Tea magnate Thomas Lipton is born

Lipton’s tea is famous the world over. It takes its name from Thomas Lipton, who was born in Glasgow in 1848 (some sources say 1850) and went on to found Lipton tea.

As a young man, he spent time working on ships, then lived in America for a couple of years. When he returned to his hometown, he brought £100 with him and used it to open a provisions store, which he built up into a national chain of several hundred outlets.

Respected businessman

“He was always a good buyer, and in time proved himself to be one of the most extraordinary sellers the world has seen,” wrote the Northern Whig on 3 October 1931. “Always daring and always with large ideas, he was not content to confine his operations to Glasgow. He became one of the pioneers of a form of business now very much developed, that of the multiple shop, and in time there came to be scarcely a town in the United Kingdom in which you could not find one of Lipton’s shops.”

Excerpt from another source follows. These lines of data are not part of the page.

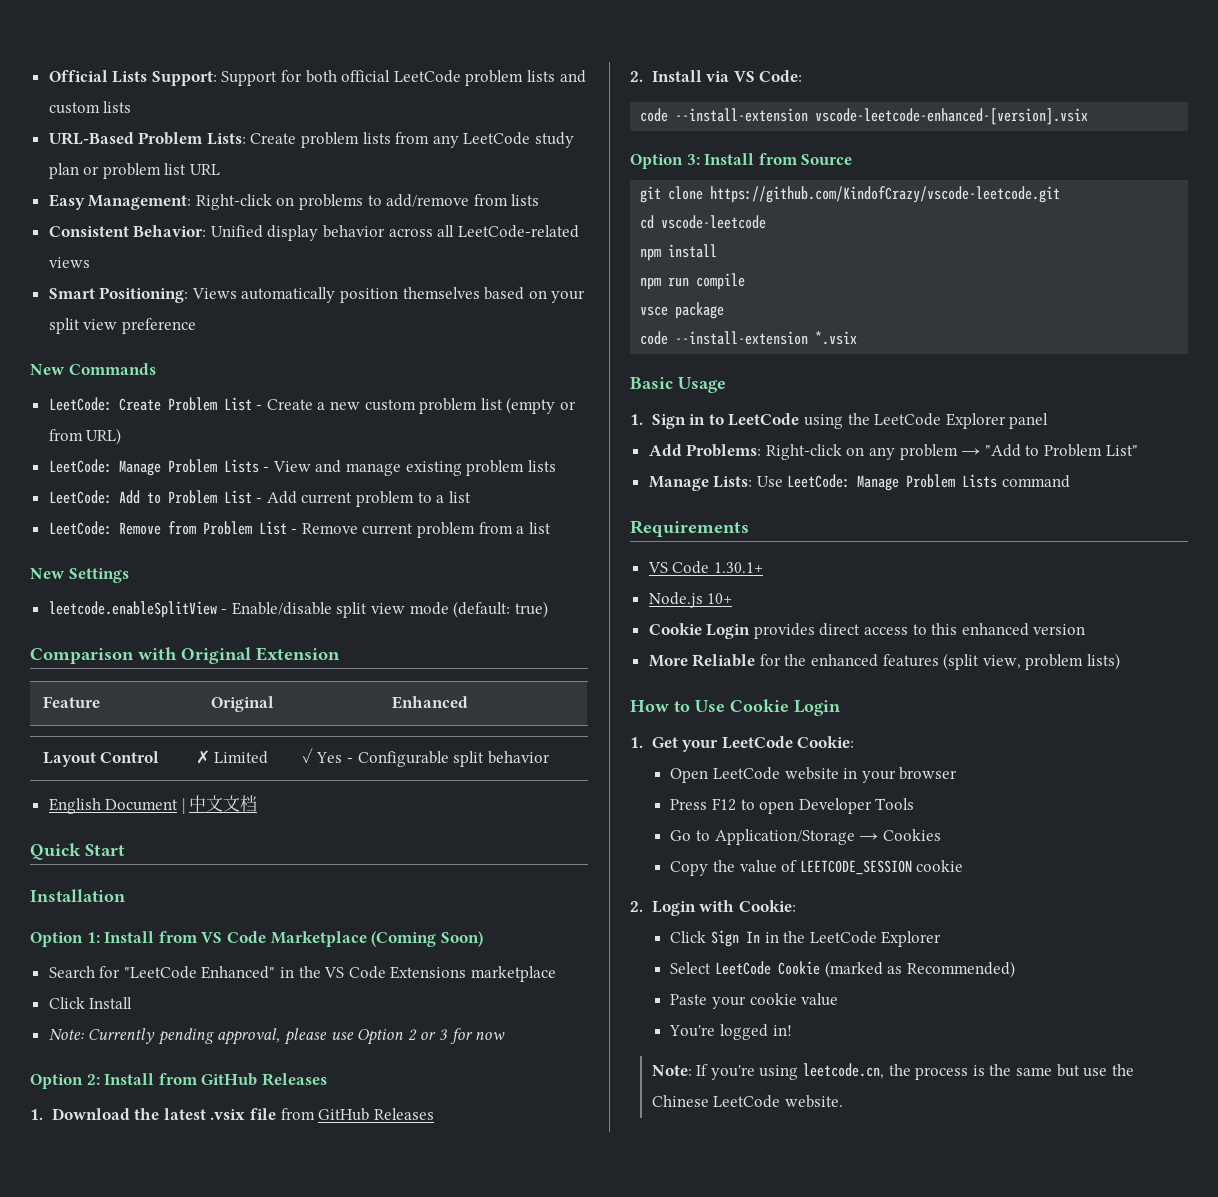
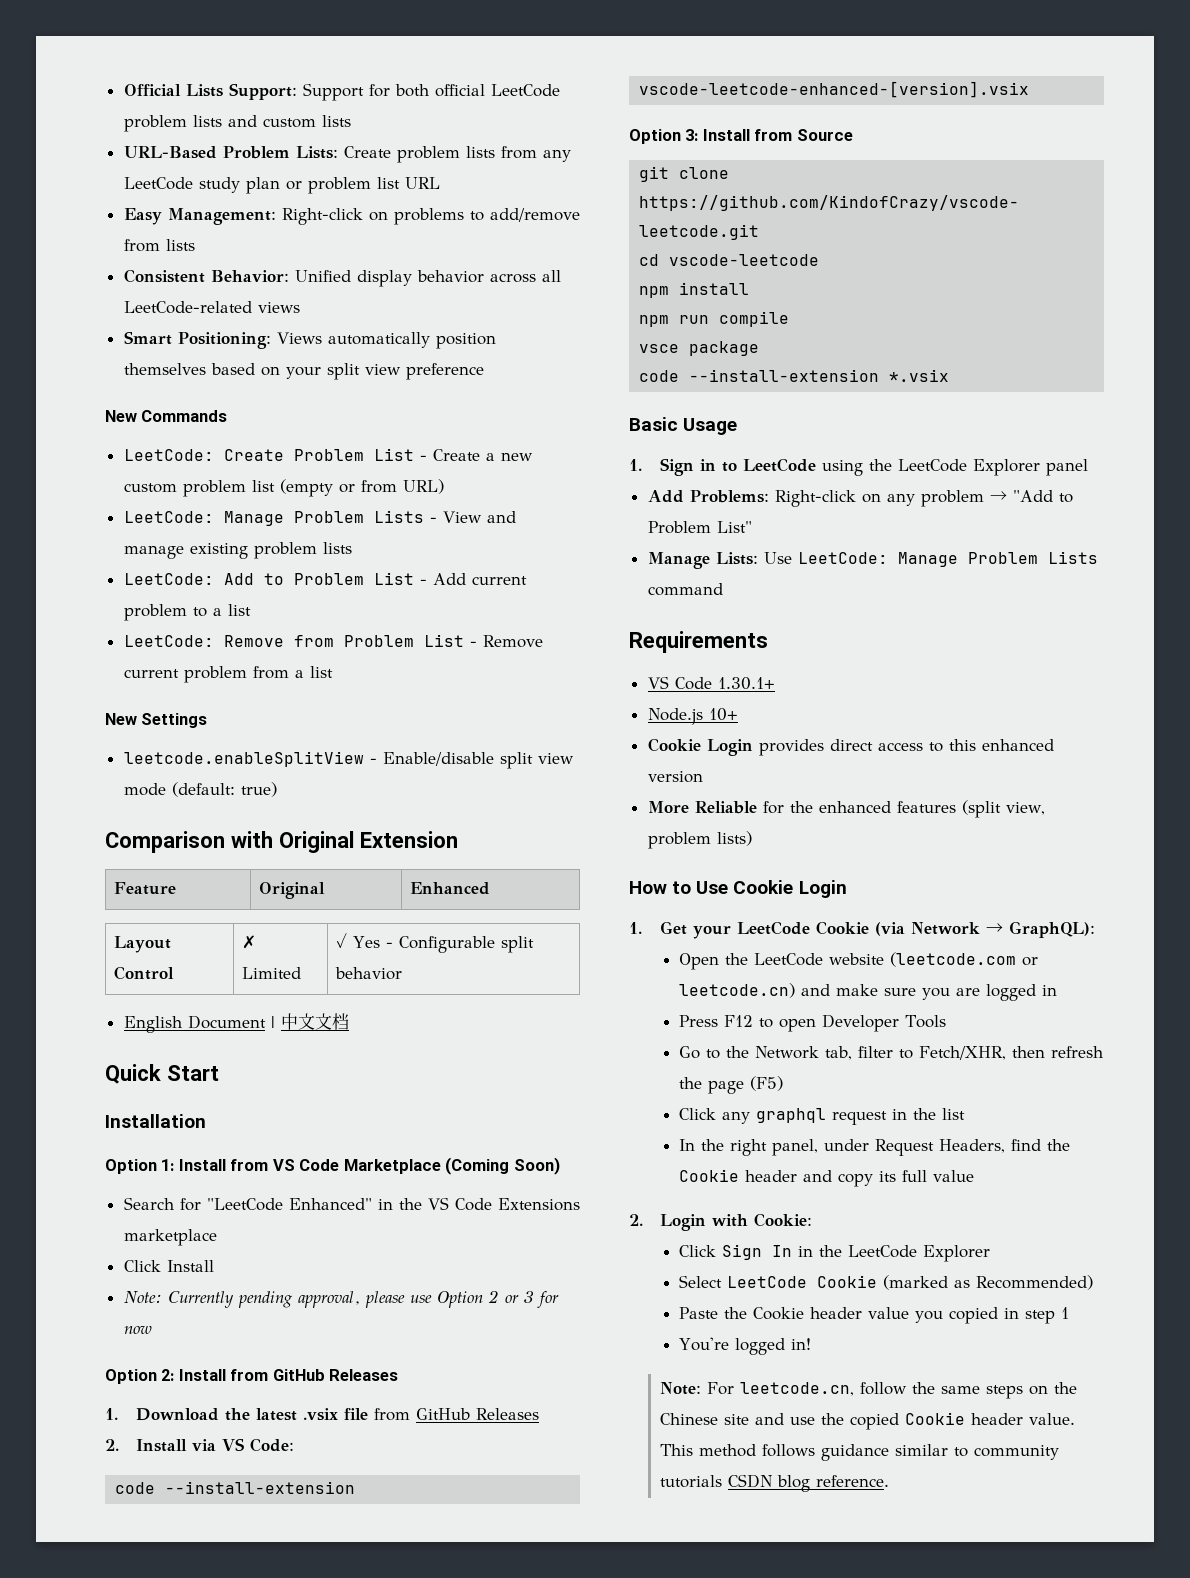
- 1. Get your LeetCode Cookie:
+ 1. Get your LeetCode Cookie (via Network → GraphQL):
- Open LeetCode website in your browser
+ Open the LeetCode website (leetcode.com or leetcode.cn) and make sure you are logged in
- Go to Application/Storage → Cookies
- Copy the value of LEETCODE_SESSION cookie
+ Go to the Network tab, filter to Fetch/XHR, then refresh the page (F5)
+ Click any graphql request in the list
+ In the right panel, under Request Headers, find the Cookie header and copy its full value
- Paste your cookie value
+ Paste the Cookie header value you copied in step 1
  You're logged in!
- Note: If you're using leetcode.cn, the process is the same but use the Chinese LeetCode website.
+ Note: For leetcode.cn, follow the same steps on the Chinese site and use the copied Cookie header value. This method follows guidance similar to community tutorials CSDN blog reference.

In the late 1800s he started to trade in tea, buying direct from the producers so he could undercut rivals in his grocery stores. This established the brand that carries his name to this day.

Lipton’s death

Lipton never married, and died in London in 1931, but left most of his estate to the city of Glasgow. He was 81 at the time of his death and had been ill for a week.

The Yorkshire Post announced his death on 3 October, the day after he took his last breath, and described him as an ingenious and diverting advertiser. “In 1889 when he realised that there were large profits to be made in tea, he purchased 20,000 chests, and to advertise the fact sent through the streets of Glasgow a procession of fifty drays accompanied by a brass band and a squad of pipers.” By the 1890s, said the same piece in the Yorkshire Post, he held more tea in bond than any other man in the world.

Lipton is buried in a family grave in Glasgow’s Southern Necropolis.